Aku menyengir, ikut bersemangat. "Apa lagi yang bisa kau lakukan?"

"Dia bisa membuat biji logam melesat ke kepala orang kayak peluru—"

"Tidak," tukas Alatas cepat. "Aku tidak bisa melakukannya."

"Soalnya kau menolak diajari!" protes Mo. "Aku pernah melihatnya sekali. Pamanku dulu, sebelum dia menjualku buat beberapa botol bir, pernah memperlihatkannya padaku. Dia Steeler. Dia menagih utang orang-orang dengan menembakkan biji logam ke kepala—"

"Ya, tapi aku tidak bisa melakukan itu," potong Alatas gelisah.

Aku melipat bibir ke dalam, melamun. Alatas pernah menembak seorang Pemburu tepat di tengah dahi, dan dia tidak bisa berhenti gemetaran setelahnya. Kalau aku jadi dia, aku takkan menyesalinya—Pemburu itu adalah pria jahat yang mencoba membunuh kami duluan. Namun, Alatas terlalu lembut untuk itu.

"Mo!" teriak seseorang dari ruang penyimpanan tempat kami mencuri buah-buahan. "Lagi-lagi ada yang hilang—mana anak itu?!"

"Kalian tak pernah melihatku!" Mo mengancam, lalu terbirit-birit sambil menggendong semangka utuh. Dia menghilang di tikungan tembok bata.

Sementara Alatas menyembunyikan bekas kulit pepaya ke balik dinding bata yang berongga dan keropos, aku bertanya, "Anak itu bukan dari Herde?"

"Umurnya masih 11, Leila. Dia dari Pusat Karantina, seperti Erion."

"Kukira, hanya ada dua anak yang selamat saat Pusat Karantina runtuh."

"Mo pengecualian. Fervor-nya benar-benar kecil. Dia dikeluarkan dari Pusat Karantina dan dikembalikan ke pamannya karena lebih menyerupai manusia normal ketimbang Fervent. Jadi, dia tidak berada di sana saat tempat itu runtuh."

"Omong-omong, mana Erion? Dan Truck?"

"Truck sibuk dengan Pak Timothy, tawar-menawar perihal posisi kami di sini. Aku tidak pandai melakukannya. Kalau Erion—" Alatas menunjuk pintu ganda yang kusandari sejak tadi. "Ada yang mengajarinya bahasa isyarat di dalam. Yah ... lebih baik daripada diajari meremas manusia sampai darahnya keluar dari semua lubang di badan."—Aku melongo lagi. Alatas mengangkat bahu dan dengan murung memberi tahu, "Serius. Mereka berencana mengajarkan itu pada Erion. Makanya, aku langsung bilang kalau Erion akan kami kirimkan ke tempat lain."

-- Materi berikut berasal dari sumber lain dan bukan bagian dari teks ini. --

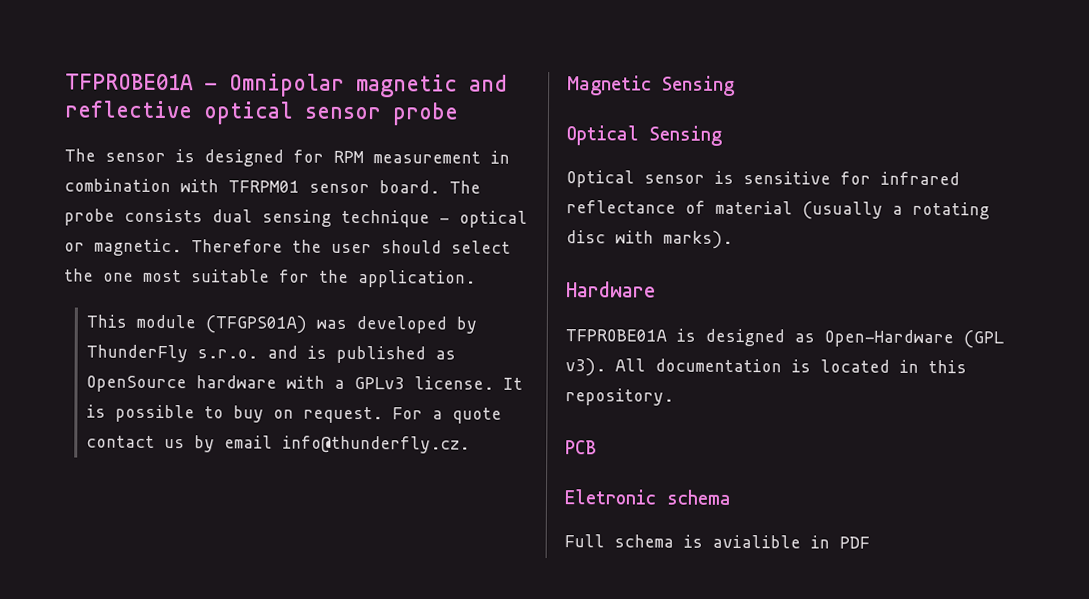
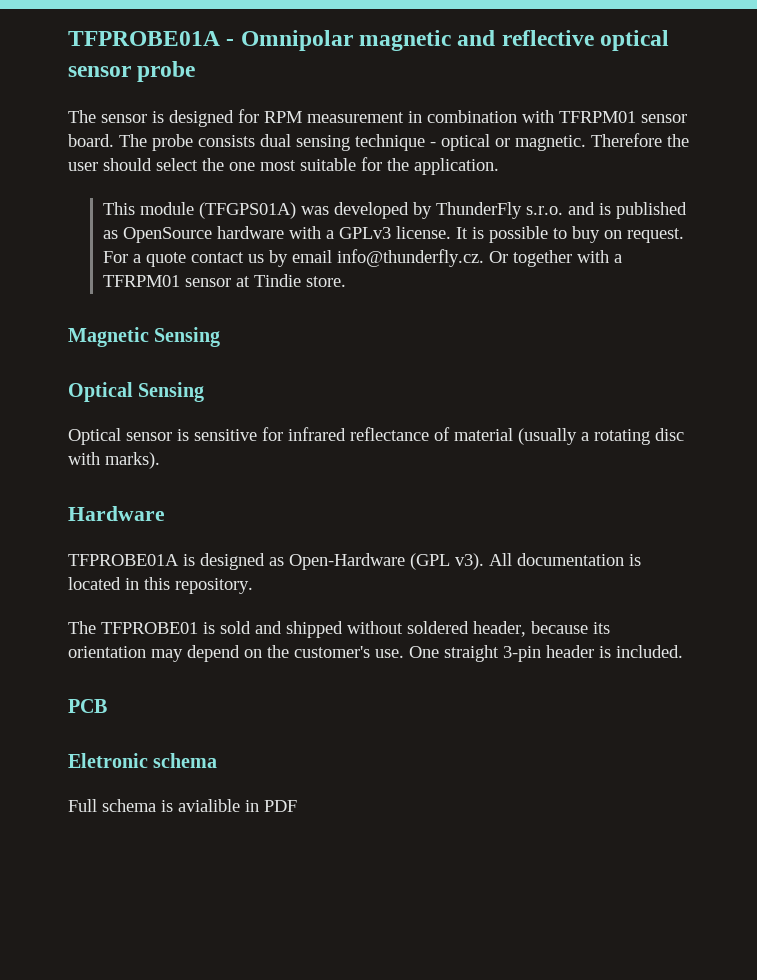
(471, 444) none -> [488,250,622,267] [102,274,346,287] Or together with a TFRPM01 sensor at Tindie store.
(674, 397) none -> [68,621,610,638] [68,645,683,662] // The TFPROBE01 is sold and shipped without soldered header, because its orientation may depend on the customer's use. One straight 3-pin header is included.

"Jadi, Erion sudah setuju diantar kembali ke sarang Calor?" tanyaku seraya berdiri dan berjinjit untuk mengintip dari jendela buram di pintu ganda.

"Tidak," decak Alatas, ikut berdiri. "Dia langsung ngambek."

Di dalam, Erion duduk di atas kotak kayu, menghadap seorang wanita yang tengah berbicara. Ada gambar-gambar yang tertempel pada tembok di belakang wanita itu. Aku perlu memicingkan mata untuk melihat huruf abjad dan gambar isyarat tangan yang mewakilinya pada tiap-tiap tabel. Saat wanita itu berbalik dan tidak memperhatikan, Erion menguap lebar-lebar.

Lalu, Erion menoleh dan mendapatiku. Aku mencoba melambai padanya, tetapi anak itu hanya memicingkan mata dengan sengit sebelum membuang muka.

"Dia membenciku ...." Aku mendesah pedih.

"Dia cuma marah sebentar," kata Alatas. "Nanti dia akan mengerti."

"Kapan?" tanyaku. "Aku berangkat sebentar lagi. Kira-kira 10 jam—"

"Sebenarnya ... 5 jam lagi," kata Alatas lirih. "Pak Timothy mempercepatnya karena pasukan Bintara mulai mendekati tempat ini. Tumpangan kalian malah sudah datang sejak dua jam yang lalu."

"Jadi, dalam 5 jam lagi aku bakal pergi dalam keadaan dia masih marah padaku ...? Bagaimana kalau aku tidak pernah bertemu Erion lagi setelah ini?" Suaraku mulai bergetar. "Bagaimana kalau aku tidak pernah melihat kalian lagi?"

Alatas memainkan biji-biji logam di lantai dengan kakinya. Bibirnya terkunci.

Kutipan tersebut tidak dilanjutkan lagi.